Wednesday, August 20, 2014
This week was our first weigh-in for our stay on the ball contest. I only lost 1/2 a pound, but every little bit counts. It's weird because on my home scale I lost another 2 pounds this week. I weigh first thing in the morning in my nightgown. TOPS is in the evening so I'm sure it has something to do with what I have eaten during the day and what I wear. Oh well, at least it was a loss, so my sticker is still on the ball.
Tuesday, August 19, 2014
I will praise thee; for I am fearfully and wonderfully made: marvelous are thy works; and that my soul knoweth right well.
I was thinking about this scripture last night while I was laying in bed before I sleep. My body truly is a marvelous work of God. It s amazing when I stop and think about it. My lungs absorb oxygen into my blood. My digestive system breaks down what I eat so that my intestines can absorb calories and nutrients that I need to function normally, and efficiently eliminates what I don't need. My heart works to pump blood all around my body so that every cell gets the oxygen and nutrients it needs to sustain life. My blood carries away waste products from the cells that are filtered out by my kidneys and leaves my body. And that is just an abbreviated list of the the endless amazing things my body can do. All of this goes on unconsciously. It just happens without having to give it any thought. It's impressive how all of these functions of my body work so well together, and I see how wrong things can go when something isn't working properly.
Unfortunately, or not, depending on how I look at it, I seem to have a more efficient metabolism that absorbs every single calorie I consume and stores it on my hips. That's where I run into trouble. I eat too many of the wrong kind of calories. Some people seem to be able to eat whatever they want and not gain any weight, like my brother-in-law. It just doesn't seem fair, but then, nothing about life is fair. I somehow have to learn to work with the type of metabolism that God gave me.

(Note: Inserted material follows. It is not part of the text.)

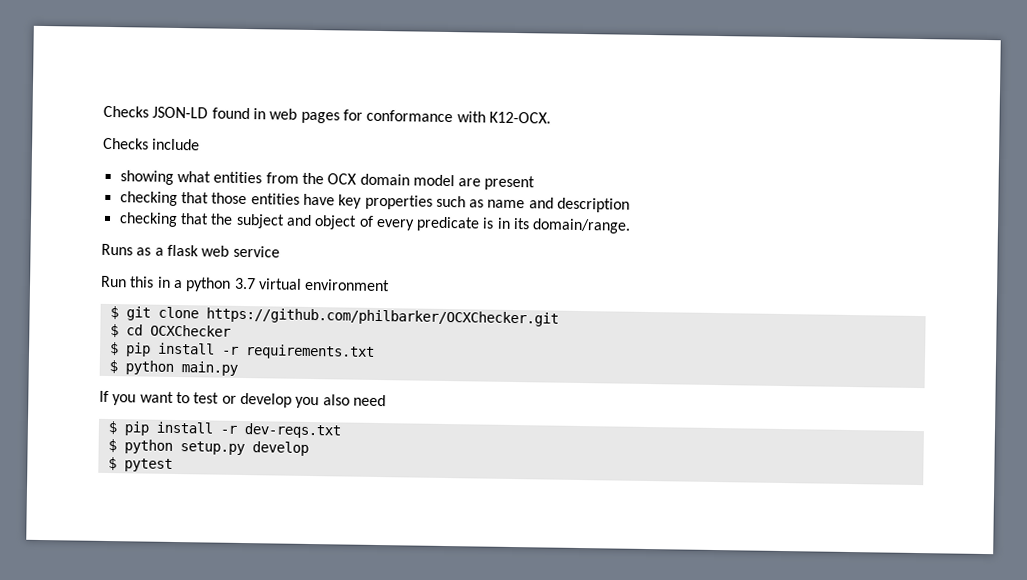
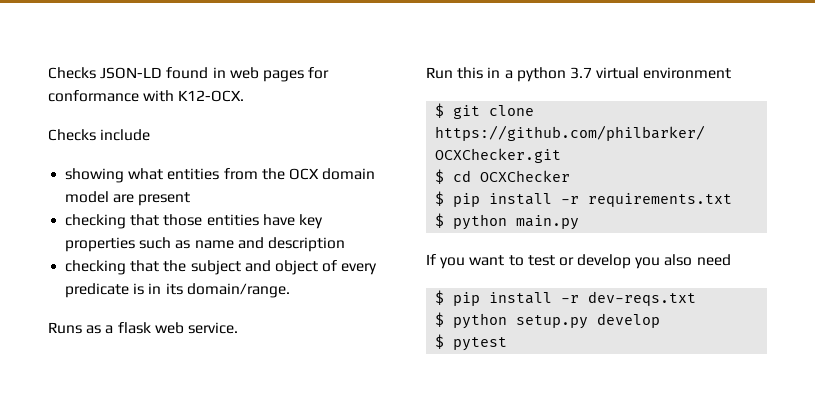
[232,245,280,258] service -> [187,322,238,334] service.

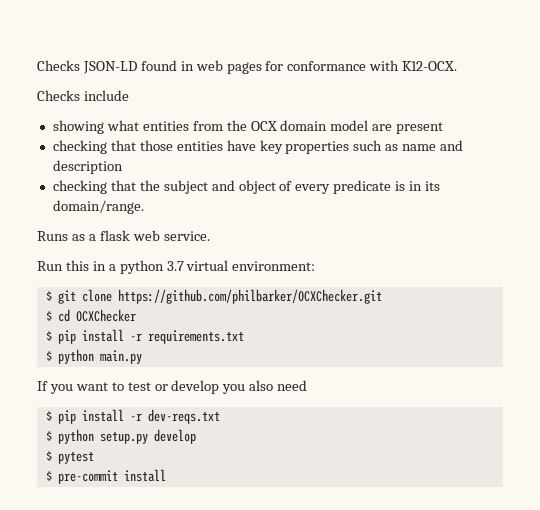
[643,67,732,79] environment -> [232,261,316,271] environment:
(508, 344) none -> [45,469,166,484] // $ pre-commit install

Truth is if I was living in a time of worldwide famine people like me with a slower more efficient metabolism would survive, while those always thin people, who I love to hate, would not do so well. But, I live in a world with an abundance of food with easy access. I'm assaulted with food commercials on TV constantly and temptations all around at the store, and I live a fairly sedentary lifestyle. These things can combine to work against me if I allow it to. I have to learn to eat healthier foods to make the best use of the calories I eat and I have to find ways to exercise that I enjoy to move more and burn off of those extra calories. It's a long drawn out process and it's not always easy. If I do these things I know I will enjoy my life much more. With no obstructions to 'weigh' me down I can become an even more marvelous work that God intended for me to be and fulfill his purpose for my life to the fullest.